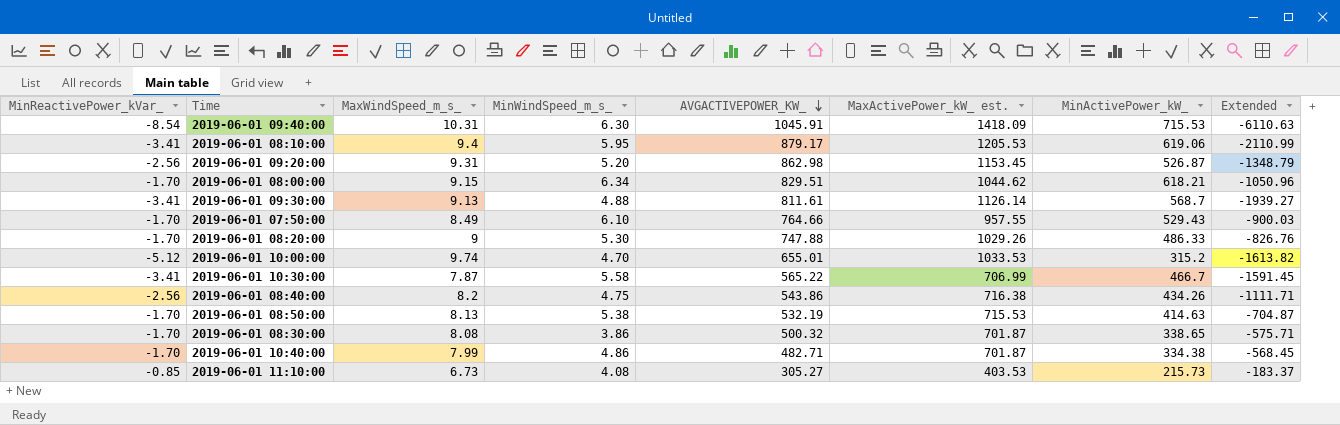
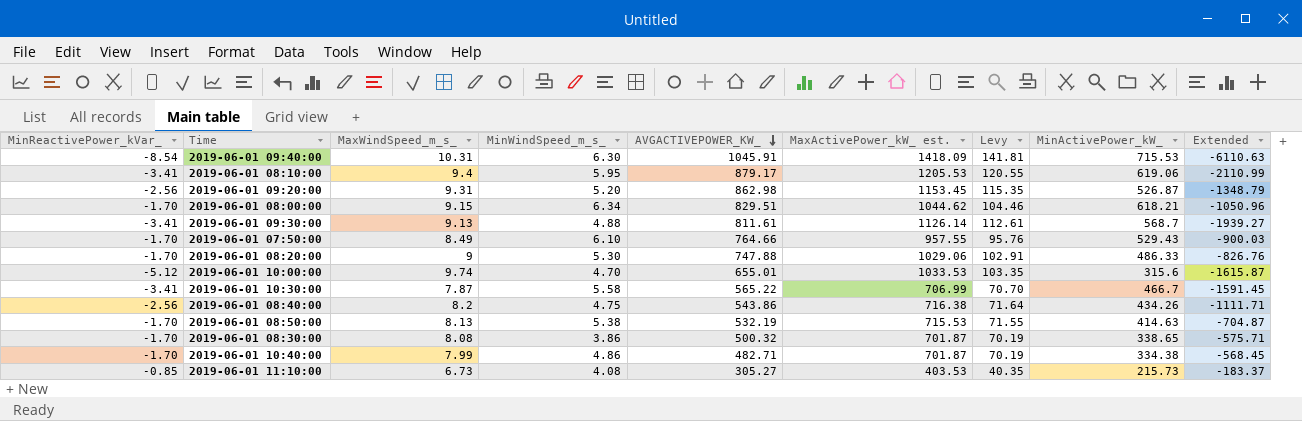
column Levy | formula: none -> [MaxActivePower_kW_ est.] * 0.1
2019-06-01 08:20:00 | MaxActivePower_kW_ est.: 1029.26 -> 1029.06
2019-06-01 10:00:00 | MinActivePower_kW_: 315.2 -> 315.6
2019-06-01 10:00:00 | Extended: -1613.82 -> -1615.87

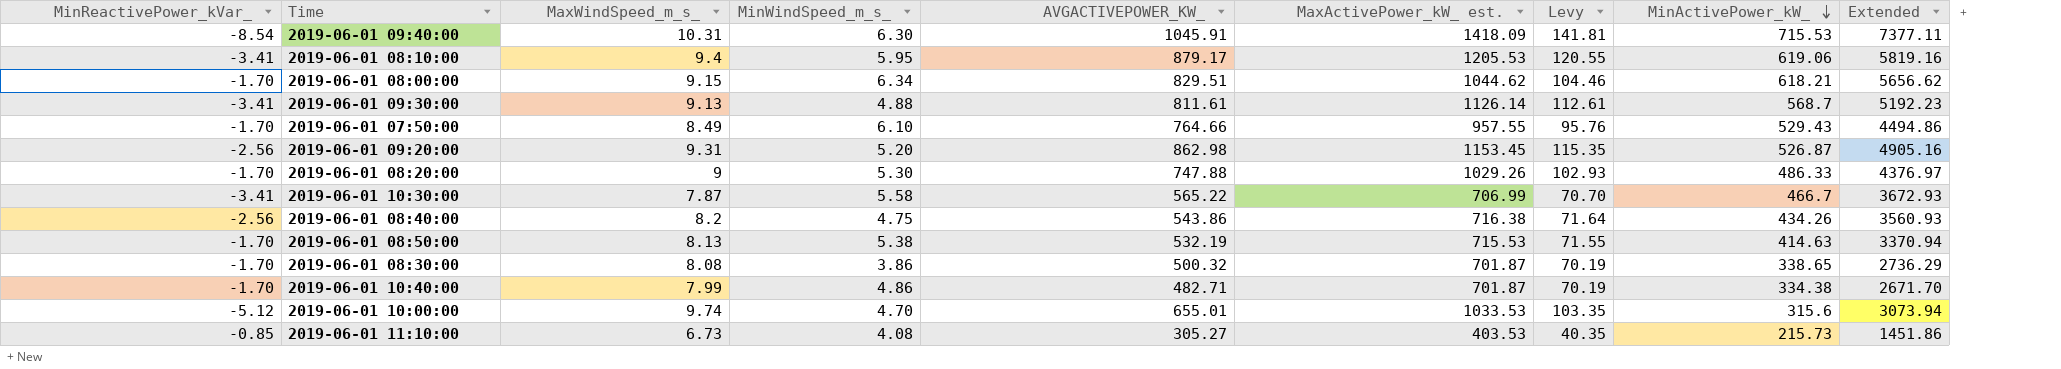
row order: AVGACTIVEPOWER_KW_ descending -> MinActivePower_kW_ descending
column Extended | formula: [MinReactivePower_kVar_] * [MinActivePower_kW_] -> [MaxWindSpeed_m_s_] * [MinActivePower_kW_]
2019-06-01 08:20:00 | MaxActivePower_kW_ est.: 1029.06 -> 1029.26
2019-06-01 08:20:00 | Levy: 102.91 -> 102.93

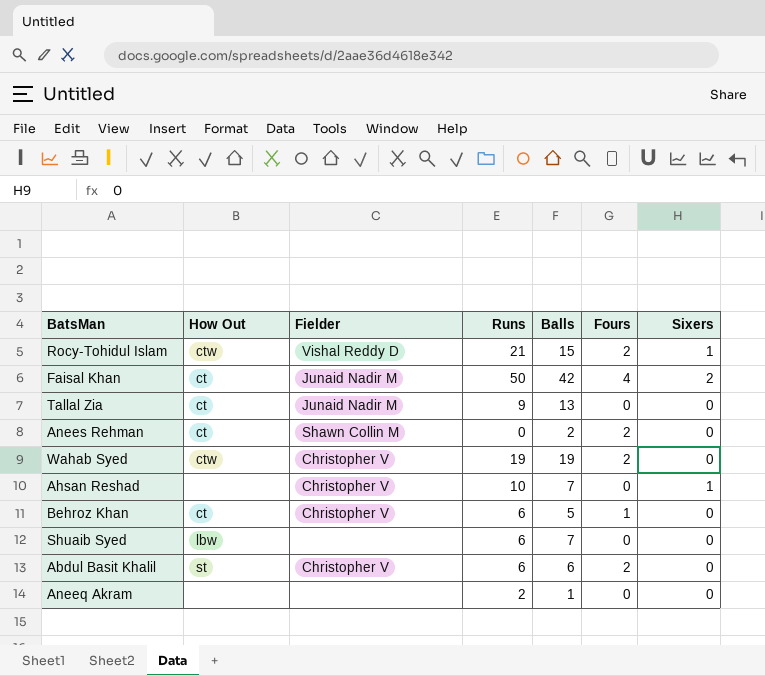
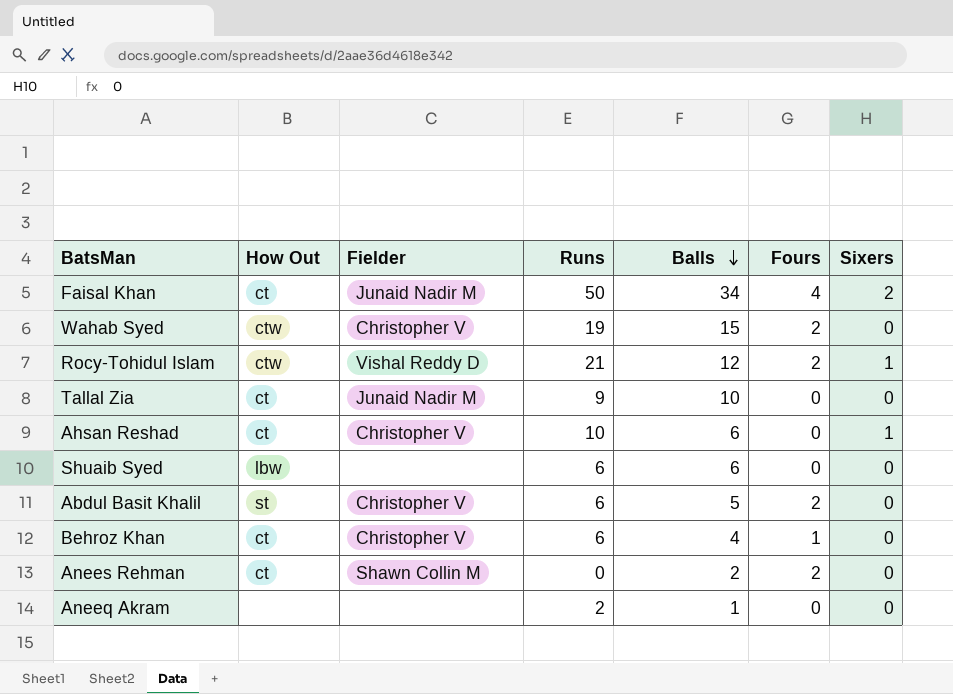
row order: none -> Balls descending
Faisal Khan | Balls: 42 -> 34
Wahab Syed | Balls: 19 -> 15
Rocy-Tohidul Islam | Balls: 15 -> 12
Tallal Zia | Balls: 13 -> 10
Ahsan Reshad | How Out: none -> ct
Ahsan Reshad | Balls: 7 -> 6
Shuaib Syed | Balls: 7 -> 6
Abdul Basit Khalil | Balls: 6 -> 5
Behroz Khan | Balls: 5 -> 4

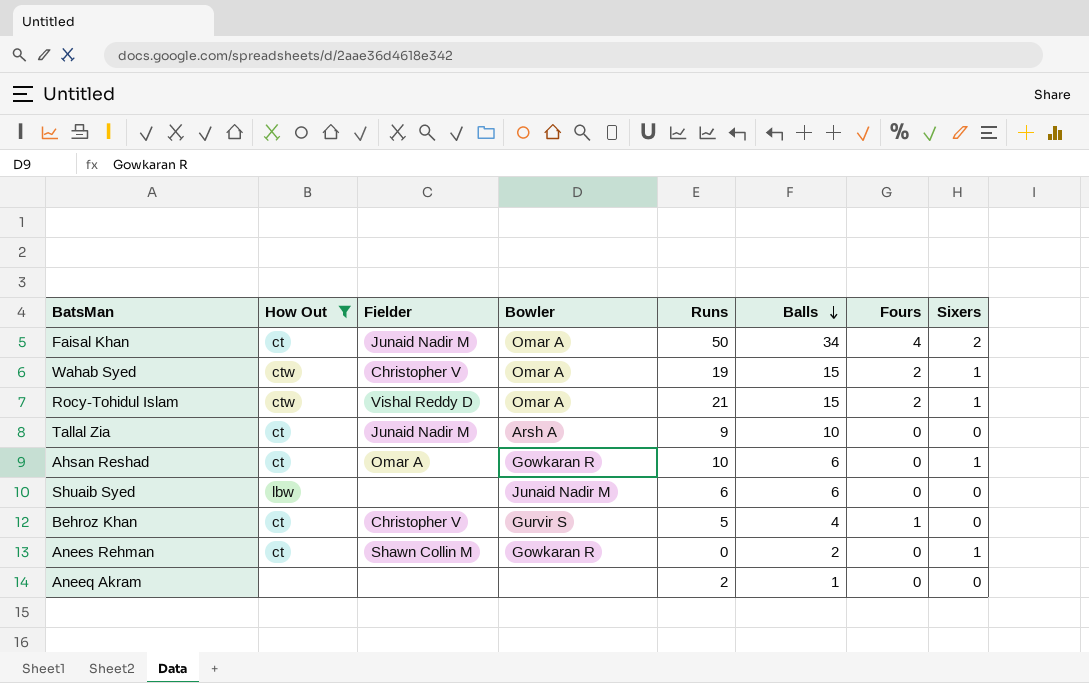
filter: none -> How Out != st
column Bowler | position: none -> 4
Wahab Syed | Sixers: 0 -> 1
Rocy-Tohidul Islam | Balls: 12 -> 15
Ahsan Reshad | Fielder: Christopher V -> Omar A
Behroz Khan | Runs: 6 -> 5
Anees Rehman | Fours: 2 -> 0
Anees Rehman | Sixers: 0 -> 1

■ ■ ■

__EXERCISE DIRECTIONS__:
Leaving the images out, print the records above exactly.

__REPLY TO THE EXERCISE__:
column Levy | formula: none -> [MaxActivePower_kW_ est.] * 0.1
2019-06-01 08:20:00 | MaxActivePower_kW_ est.: 1029.26 -> 1029.06
2019-06-01 10:00:00 | MinActivePower_kW_: 315.2 -> 315.6
2019-06-01 10:00:00 | Extended: -1613.82 -> -1615.87

row order: AVGACTIVEPOWER_KW_ descending -> MinActivePower_kW_ descending
column Extended | formula: [MinReactivePower_kVar_] * [MinActivePower_kW_] -> [MaxWindSpeed_m_s_] * [MinActivePower_kW_]
2019-06-01 08:20:00 | MaxActivePower_kW_ est.: 1029.06 -> 1029.26
2019-06-01 08:20:00 | Levy: 102.91 -> 102.93

row order: none -> Balls descending
Faisal Khan | Balls: 42 -> 34
Wahab Syed | Balls: 19 -> 15
Rocy-Tohidul Islam | Balls: 15 -> 12
Tallal Zia | Balls: 13 -> 10
Ahsan Reshad | How Out: none -> ct
Ahsan Reshad | Balls: 7 -> 6
Shuaib Syed | Balls: 7 -> 6
Abdul Basit Khalil | Balls: 6 -> 5
Behroz Khan | Balls: 5 -> 4

filter: none -> How Out != st
column Bowler | position: none -> 4
Wahab Syed | Sixers: 0 -> 1
Rocy-Tohidul Islam | Balls: 12 -> 15
Ahsan Reshad | Fielder: Christopher V -> Omar A
Behroz Khan | Runs: 6 -> 5
Anees Rehman | Fours: 2 -> 0
Anees Rehman | Sixers: 0 -> 1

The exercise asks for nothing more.